[Stored records]
════════════════════

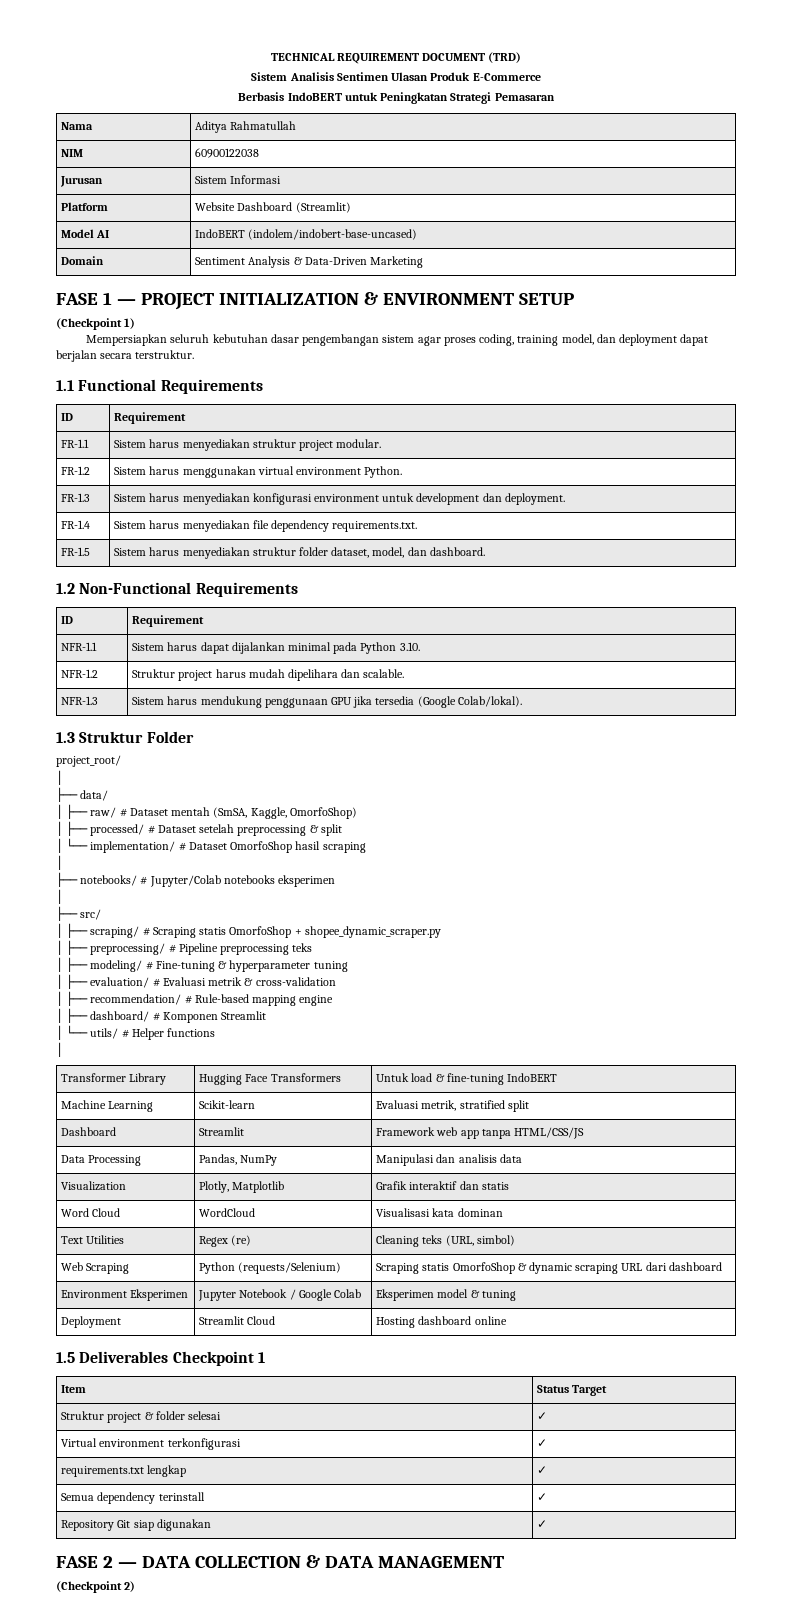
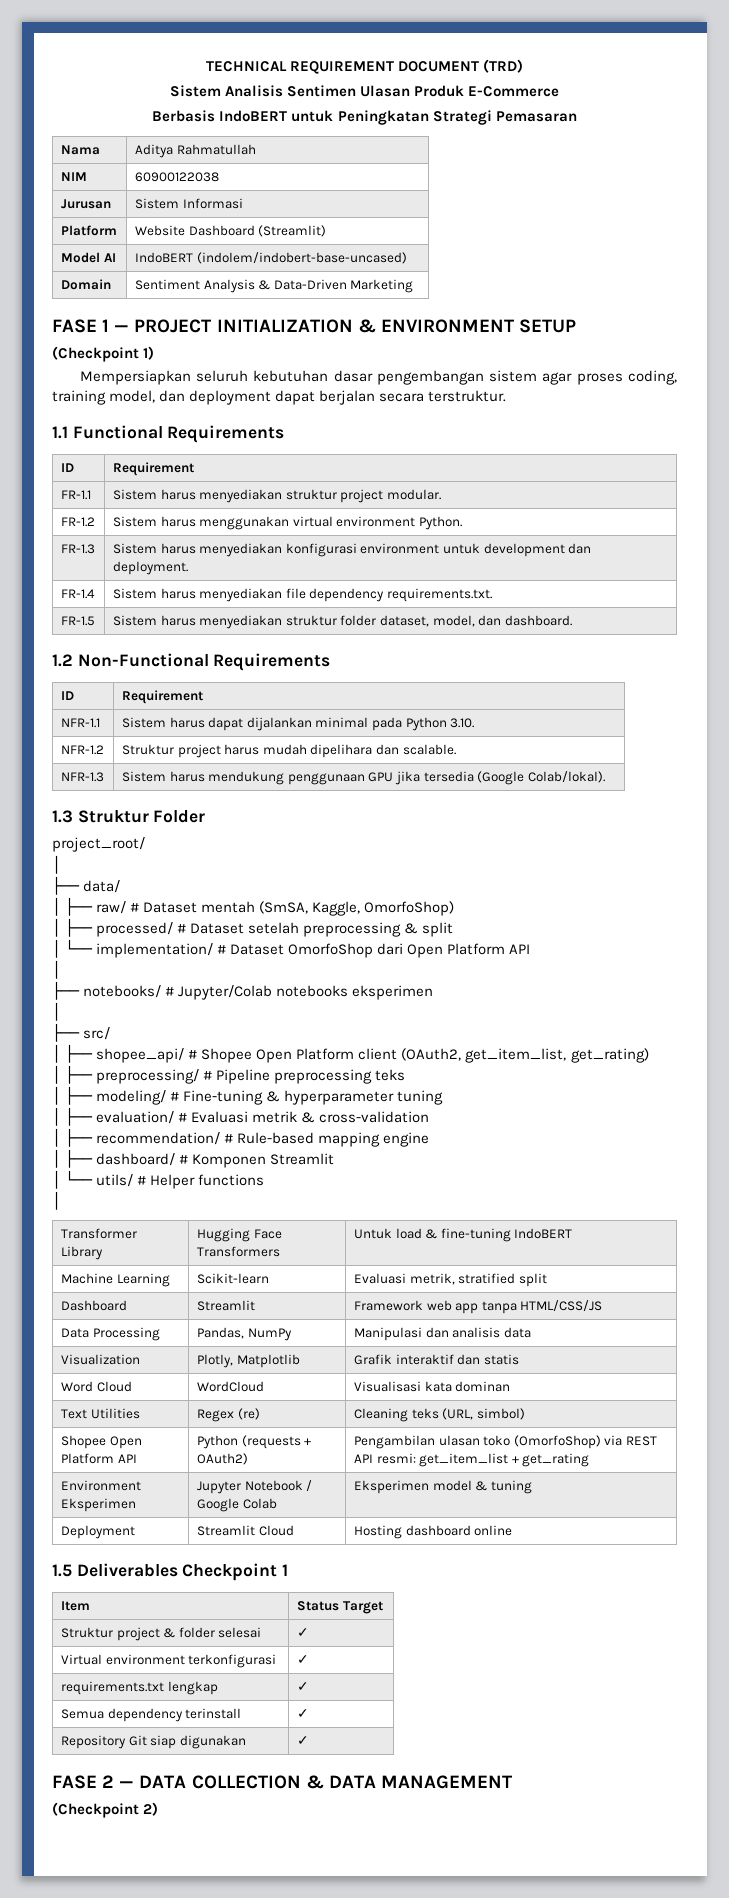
- │ └── implementation/ # Dataset OmorfoShop hasil scraping
+ │ └── implementation/ # Dataset OmorfoShop dari Open Platform API
- │ ├── scraping/ # Scraping statis OmorfoShop + shopee_dynamic_scraper.py
+ │ ├── shopee_api/ # Shopee Open Platform client (OAuth2, get_item_list, get_rating)
- Web Scraping | Python (requests/Selenium) | Scraping statis OmorfoShop & dynamic scraping URL dari dashboard
+ Shopee Open Platform API | Python (requests + OAuth2) | Pengambilan ulasan toko (OmorfoShop) via REST API resmi: get_item_list + get_rating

════════════════════

> [PROBLEM TO WORK ON]
Return the data exactly. Do not carry over any images.

> [ANSWER BOX]
- │ └── implementation/ # Dataset OmorfoShop hasil scraping
+ │ └── implementation/ # Dataset OmorfoShop dari Open Platform API
- │ ├── scraping/ # Scraping statis OmorfoShop + shopee_dynamic_scraper.py
+ │ ├── shopee_api/ # Shopee Open Platform client (OAuth2, get_item_list, get_rating)
- Web Scraping | Python (requests/Selenium) | Scraping statis OmorfoShop & dynamic scraping URL dari dashboard
+ Shopee Open Platform API | Python (requests + OAuth2) | Pengambilan ulasan toko (OmorfoShop) via REST API resmi: get_item_list + get_rating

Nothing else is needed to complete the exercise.